1.6 KiB
Reddit examples — follow-ups (deferred from initial plan)
Items deliberately deferred from
docs/plans/2026-05-28-reddit-examples-plan.md so the initial cut can
ship without disproportionate scaffolding.
Prometheus counters (Task 11a)
The design doc names four counters:
fire_examples_scraped_total{sub}fire_examples_extracted_total{sub,confidence_bucket}fire_examples_llm_fallback_totalfire_examples_extract_failed_total{reason}
Current state: log-based observability only. The ingest CLI emits one "ingest done: inserted=X skipped=Y sub_runs_succ=Z/T" line per run.
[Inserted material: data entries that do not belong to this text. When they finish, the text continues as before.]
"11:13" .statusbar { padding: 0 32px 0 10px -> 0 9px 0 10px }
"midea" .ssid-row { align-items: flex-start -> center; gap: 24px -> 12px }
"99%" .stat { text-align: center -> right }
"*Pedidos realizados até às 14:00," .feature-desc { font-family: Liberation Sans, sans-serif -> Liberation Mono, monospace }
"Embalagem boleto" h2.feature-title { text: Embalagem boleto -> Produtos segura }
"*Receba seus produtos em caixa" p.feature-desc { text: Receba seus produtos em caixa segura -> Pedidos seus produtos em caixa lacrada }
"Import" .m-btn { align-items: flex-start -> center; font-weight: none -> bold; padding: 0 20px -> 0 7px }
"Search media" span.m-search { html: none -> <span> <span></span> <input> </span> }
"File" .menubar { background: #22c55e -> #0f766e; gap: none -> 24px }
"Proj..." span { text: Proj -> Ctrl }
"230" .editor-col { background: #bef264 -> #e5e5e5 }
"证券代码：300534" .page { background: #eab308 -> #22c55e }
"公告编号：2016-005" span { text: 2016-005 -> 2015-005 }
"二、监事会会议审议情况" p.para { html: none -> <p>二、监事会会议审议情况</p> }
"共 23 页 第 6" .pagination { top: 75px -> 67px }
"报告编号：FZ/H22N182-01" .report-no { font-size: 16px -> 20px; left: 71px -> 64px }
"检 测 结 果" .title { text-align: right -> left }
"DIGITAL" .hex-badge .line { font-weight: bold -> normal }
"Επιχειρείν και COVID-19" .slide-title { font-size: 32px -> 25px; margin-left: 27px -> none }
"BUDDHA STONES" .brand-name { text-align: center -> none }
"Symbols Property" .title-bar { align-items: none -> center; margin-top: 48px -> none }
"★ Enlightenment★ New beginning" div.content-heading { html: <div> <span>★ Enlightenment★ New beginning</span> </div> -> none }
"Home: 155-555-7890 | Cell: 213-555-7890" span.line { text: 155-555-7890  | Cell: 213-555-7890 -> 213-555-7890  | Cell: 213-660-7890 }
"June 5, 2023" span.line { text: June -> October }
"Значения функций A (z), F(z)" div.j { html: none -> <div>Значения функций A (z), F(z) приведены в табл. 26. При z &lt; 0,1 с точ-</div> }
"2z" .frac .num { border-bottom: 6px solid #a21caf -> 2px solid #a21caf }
Reason for deferral: the ingest runs once a week via CronJob. Wiring
prometheus_client Counters into a non-FastAPI Job requires either a
pushgateway hop or a metrics-emitting HTTP endpoint exposed for the
Job's lifetime — both are disproportionate plumbing for a weekly
batch. Revisit if we ever need drift signal (e.g., extraction quality
collapsing silently) or higher cadence.
Fixture expansion
The design said 20 hand-curated fixtures; Task 12 ships with 5 (one per fi_status / currency combination that exercises a distinct code path). Add the remaining 15 once the live ingest has run — pull candidates from the real DB by hand and lock them in as regression anchors.
Pushshift / pullpush.io for older posts
PRAW's top-of-all-time caps at 1000 posts per subreddit. For the 12
target subs that's ~12k posts before deduplication. If a Q3-2027
review of fire_planner.fire_example shows we're consistently missing
milestone posts older than the cap, layer pullpush.io as a secondary
source feeding the same pipeline.